10. Toppings! Whatever you like. I have bananas, nicely sliced. Also lemon (juice is better than a whole lemon – as I have a whole lemon I’ve elected to squeeze out the juice). Lemon is good with sugar. It’s like being in that post-WW2 period where people finally had sugar and children were amazed by lemons.  In Ireland, that lasted until about 1982. Chocolate sauce, ice-cream, nutella, these are all acceptable. Lettuce is not, as lettuce on a pancake is a breakfast food. Maple syrup, that’s also good. Tea leaves… no.

11. The washing up. For those of you with children, that’s why you made them. Look, it’s Lent. Give up the washing-up for Lent. There’s no washing of dishes in any holy book ever written in any religion. That’s why there’s wailing and gnashing of teeth – detaching a day-old corn flake from a bowl will do that to anyone.

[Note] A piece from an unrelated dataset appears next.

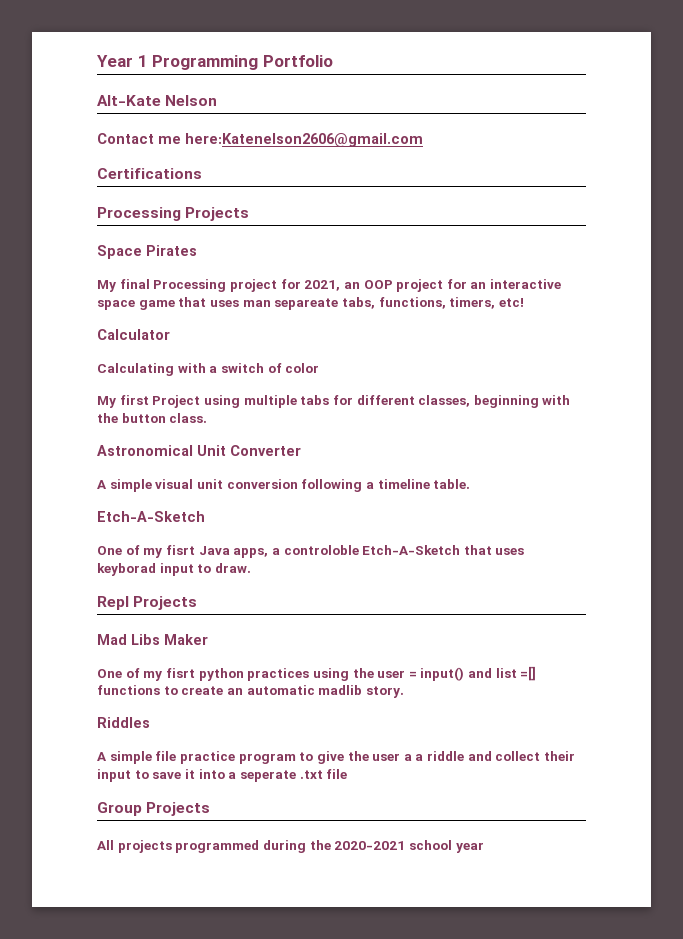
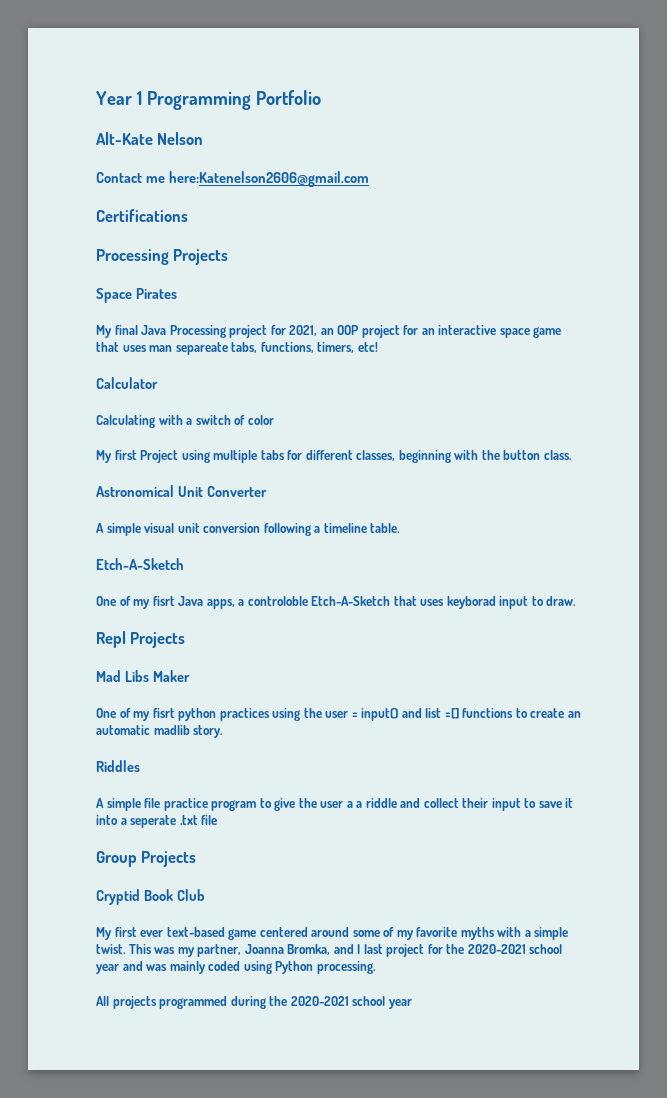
- My final Processing project for 2021, an OOP project for an interactive space game that uses man separeate tabs, functions, timers, etc!
+ My final Java Processing project for 2021, an OOP project for an interactive space game that uses man separeate tabs, functions, timers, etc!
+ Cryptid Book Club
+ My first ever text-based game centered around some of my favorite myths with a simple twist. This was my partner, Joanna Bromka, and I last project for the 2020-2021 school year and was mainly coded using Python processing.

I didn’t mention butter. I’m not much of a butter fan (except on scones, where I ladle it on). If you want to include butter, go to a food page made by someone who can actually cook  – apart from the famous people, I suggest following @hecooksalot and @bumblesofrice on twitter. I could have mentioned that at the beginning, but the “random amount of flour” shouldn’t have inspired confidence in you in the first place. My pancakes were lovely though. I wholeheartedly recommend making them with random quantities of ingredients.

You’ll make between six and eight pancakes of normal (not American iHOP) thickness if you follow the ingredient quantities listed . The pancake mix will last for four or five days in the fridge if you feel like keeping some for breakfast (when putting bacon, lettuce and pineapple on your pancake is appropriate).